### Work item
Set every entry down again exactly, omitting none.

### Task inputs
□ □ □ □ □

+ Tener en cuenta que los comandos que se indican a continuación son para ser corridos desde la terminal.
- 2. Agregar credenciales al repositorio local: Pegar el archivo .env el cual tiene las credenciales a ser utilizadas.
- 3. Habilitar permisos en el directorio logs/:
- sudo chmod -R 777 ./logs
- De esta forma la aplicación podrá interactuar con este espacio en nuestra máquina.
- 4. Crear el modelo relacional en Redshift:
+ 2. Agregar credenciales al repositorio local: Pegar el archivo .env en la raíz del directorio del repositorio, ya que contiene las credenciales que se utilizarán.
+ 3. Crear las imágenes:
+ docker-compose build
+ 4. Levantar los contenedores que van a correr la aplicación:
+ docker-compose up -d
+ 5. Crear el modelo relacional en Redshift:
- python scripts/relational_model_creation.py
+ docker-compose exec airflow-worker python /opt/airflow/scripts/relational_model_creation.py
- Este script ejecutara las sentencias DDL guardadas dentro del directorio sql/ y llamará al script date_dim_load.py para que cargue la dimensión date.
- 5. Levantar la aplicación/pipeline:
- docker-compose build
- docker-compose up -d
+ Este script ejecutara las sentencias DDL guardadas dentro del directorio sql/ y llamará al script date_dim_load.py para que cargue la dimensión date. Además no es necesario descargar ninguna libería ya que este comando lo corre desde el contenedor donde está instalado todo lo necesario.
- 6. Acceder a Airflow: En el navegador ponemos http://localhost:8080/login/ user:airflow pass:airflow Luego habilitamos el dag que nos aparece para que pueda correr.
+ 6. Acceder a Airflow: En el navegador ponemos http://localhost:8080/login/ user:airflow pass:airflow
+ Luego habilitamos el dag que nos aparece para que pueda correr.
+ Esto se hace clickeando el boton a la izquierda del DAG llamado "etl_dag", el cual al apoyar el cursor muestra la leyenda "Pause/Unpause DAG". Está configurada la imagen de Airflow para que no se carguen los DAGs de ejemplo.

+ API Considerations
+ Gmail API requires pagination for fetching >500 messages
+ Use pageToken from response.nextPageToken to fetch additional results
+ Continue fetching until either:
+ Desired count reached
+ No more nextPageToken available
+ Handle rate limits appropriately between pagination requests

□ □ □ □ □

### Solution for this task
+ Tener en cuenta que los comandos que se indican a continuación son para ser corridos desde la terminal.
- 2. Agregar credenciales al repositorio local: Pegar el archivo .env el cual tiene las credenciales a ser utilizadas.
- 3. Habilitar permisos en el directorio logs/:
- sudo chmod -R 777 ./logs
- De esta forma la aplicación podrá interactuar con este espacio en nuestra máquina.
- 4. Crear el modelo relacional en Redshift:
+ 2. Agregar credenciales al repositorio local: Pegar el archivo .env en la raíz del directorio del repositorio, ya que contiene las credenciales que se utilizarán.
+ 3. Crear las imágenes:
+ docker-compose build
+ 4. Levantar los contenedores que van a correr la aplicación:
+ docker-compose up -d
+ 5. Crear el modelo relacional en Redshift:
- python scripts/relational_model_creation.py
+ docker-compose exec airflow-worker python /opt/airflow/scripts/relational_model_creation.py
- Este script ejecutara las sentencias DDL guardadas dentro del directorio sql/ y llamará al script date_dim_load.py para que cargue la dimensión date.
- 5. Levantar la aplicación/pipeline:
- docker-compose build
- docker-compose up -d
+ Este script ejecutara las sentencias DDL guardadas dentro del directorio sql/ y llamará al script date_dim_load.py para que cargue la dimensión date. Además no es necesario descargar ninguna libería ya que este comando lo corre desde el contenedor donde está instalado todo lo necesario.
- 6. Acceder a Airflow: En el navegador ponemos http://localhost:8080/login/ user:airflow pass:airflow Luego habilitamos el dag que nos aparece para que pueda correr.
+ 6. Acceder a Airflow: En el navegador ponemos http://localhost:8080/login/ user:airflow pass:airflow
+ Luego habilitamos el dag que nos aparece para que pueda correr.
+ Esto se hace clickeando el boton a la izquierda del DAG llamado "etl_dag", el cual al apoyar el cursor muestra la leyenda "Pause/Unpause DAG". Está configurada la imagen de Airflow para que no se carguen los DAGs de ejemplo.

+ API Considerations
+ Gmail API requires pagination for fetching >500 messages
+ Use pageToken from response.nextPageToken to fetch additional results
+ Continue fetching until either:
+ Desired count reached
+ No more nextPageToken available
+ Handle rate limits appropriately between pagination requests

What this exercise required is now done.